Shadi Sadr explained why the Islamic Republic of Iran is “a regime with absolute impunity” and how that affects the families’ searches for truth and justice. She said, currently, the Head of the Judiciary and Justice Minister are both among those responsible for forcibly disappearing thousands of political prisoners in the 1988 massacre. Only a few family members of disappeared people have had the courage to file legal complaints. One of them is Maryam Akbari-Monfared, who is now a political prisoner herself. Despite this, she has filed a complaint seeking truth and justice for her sister and brother, two victims of the 1988 massacre. Although it was obvious that her complaint would not be successful, by filing it she could inform the public on a greater scale about the injustice her family has been subjected to.

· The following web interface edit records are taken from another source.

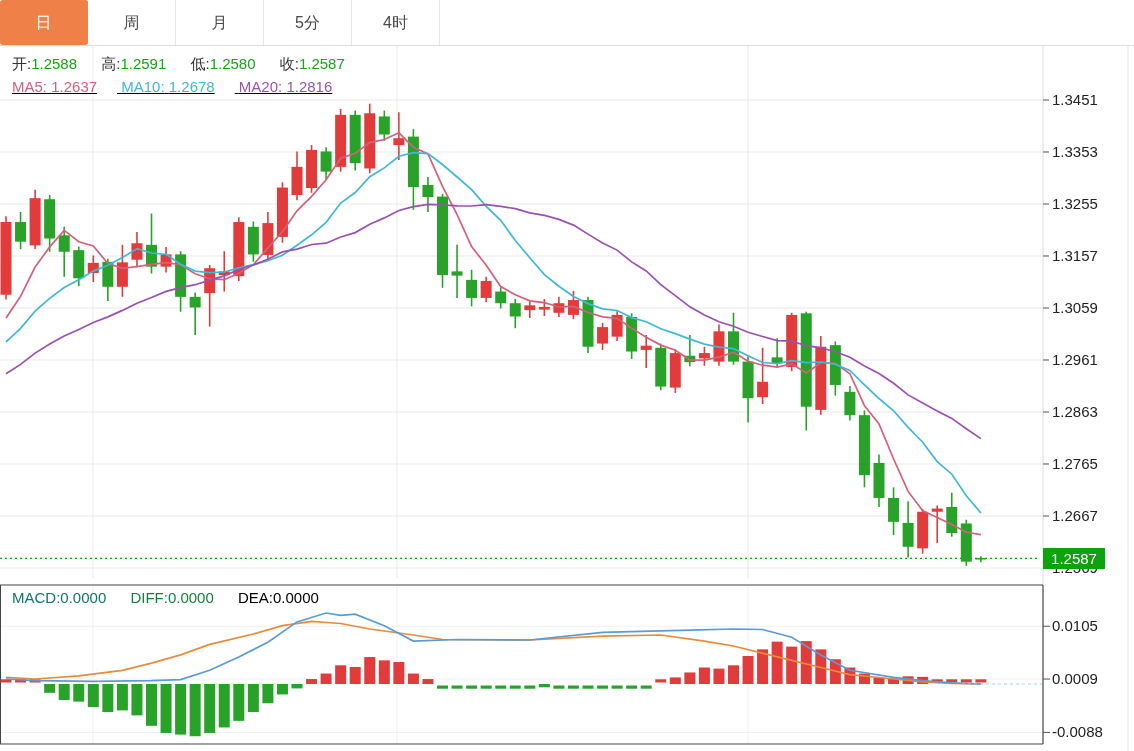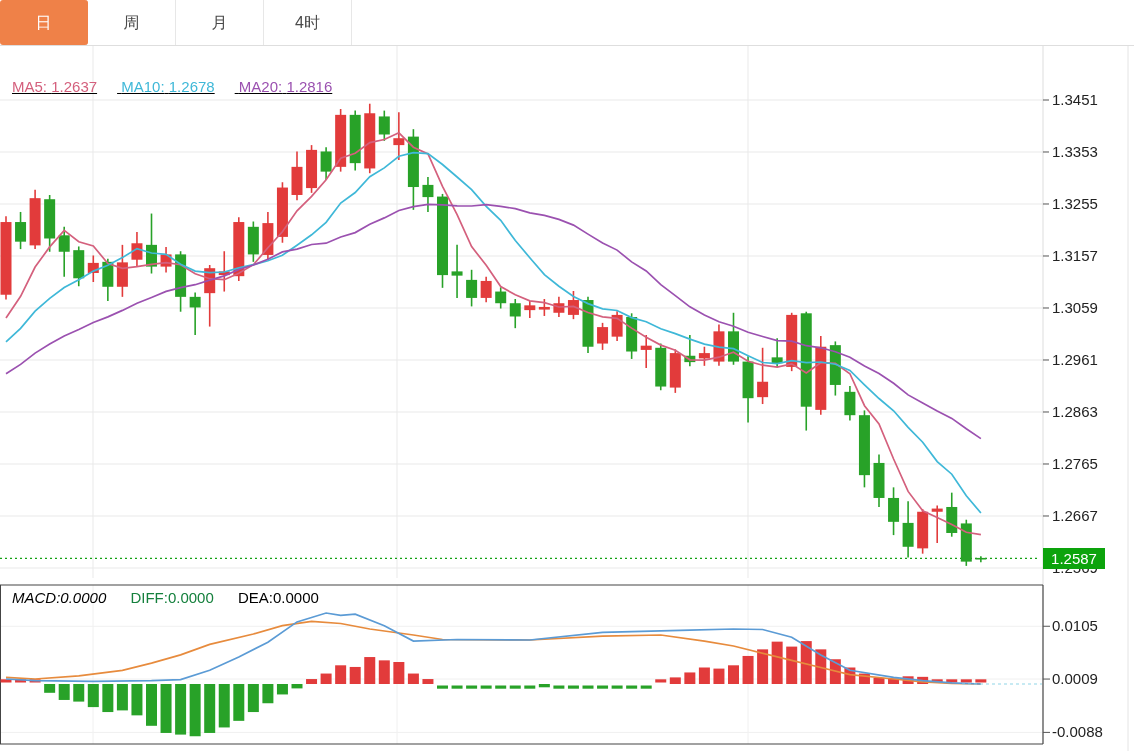"5分" button.tab { html: none -> <button>5分</button> }
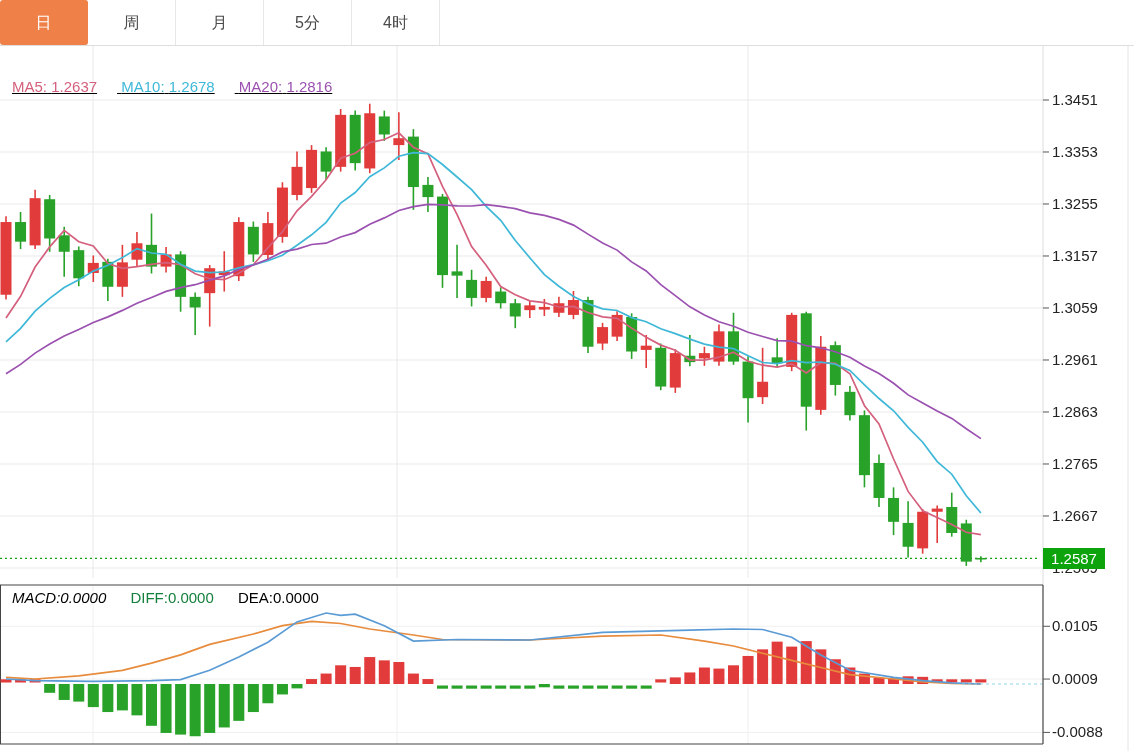"开:1.2588 高:1.2591 低:1.2580 收:1.2587" div.legend { html: none -> <div> <span><span>开:</span><span>1.2588</span></span> <span><span>高:</span><span>1.2591</span></span> <span><span>低:</span><span>1.2580</span></span> <span><span>收:</span><span>1.2587</span></span> </div> }
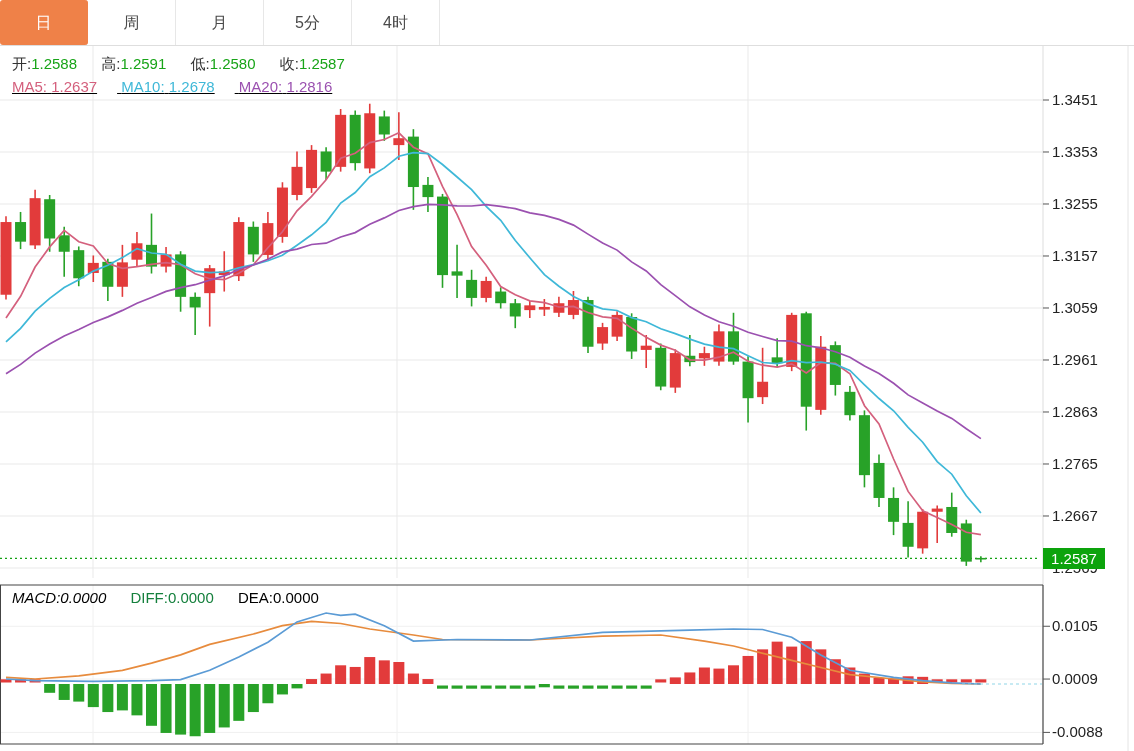"MACD:0.0000" .macd-m { color: #000000 -> #0f766e; font-style: italic -> none }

Closer To Closure In Lebanon
Mona Nasseraldin of Act for the Disappeared spoke about a law which was recently passed in Lebanon. After much effort on the part of families whose loved-ones were disappeared in the 1950s during the civil war, the new law establishes a commission consisting partly of family representatives to establish the truth through different ways including excavating the mass graves and identifying remains. She mentioned that the greatest challenge in the way of truth and justice is now the government, which has yet to assign the budget and resources necessary for executing the law.
Accountability In Russia
According to human rights lawyer Tatiana Chernikova from Human Rights Center ‘Memorial’, cases of enforced disappearances in Chechnya are being reviewed by European Court of Human Rights, and while the court has ruled in favour of families for most, those families have not been able to access truth. The failure of the Russian government to begin investigating cases means that, for now, justice can be had only in the form of compensations.
Lingering Pain In Cyprus
Shirin Jetha and the other panellist from Cyprus explained that a fifth of families in Cyprus can report at least one missing family member, after the armed conflicts in the 70s. Though mass graves have been investigated and some human remains have been identified to families, there is no plan to render justice there, due to different reasons including a distrust of groups and individuals representing the struggle.
Terrible Truth In Turkey
The President of the Istanbul Branch of the Human Rights Association, Gülseren Yoleri, discussed in detail the history of how the Turkish government has used enforced disappearance as a policy. So far, over 1300 names of individuals forcibly disappeared by the Turkish government in the 90’s have been registered, the majority of whom are Kurds. A map she presented to the audience reveals the chilling fact that almost all the mass graves in Turkey are located in the Kurdish regions of the country.
Any Hopes for Truth uncovers genocide and violence against ethnic minorities in several other countries as well, signifying a disturbingly common thread across disappearances in the MENA and Caucasus regions.
Visit the interactive webpage for the book by clicking here.
New Exhibition In Istanbul
At the same time as the launch of Any Hopes for Truth, The Truth Justice Memory Center opened an exhibit on the disappeared in Turkey with the portraits of the disappeared depicted on blocks of marble.
This exhibit also featured the Saturday Mothers who are still searching for missing relatives while Turkish authorities conceal their fates and whereabouts for decades. Their peaceful protests, wherein they hold photographs of their lost loved-ones, has been met in the past with police brutality and has been banned from time to time.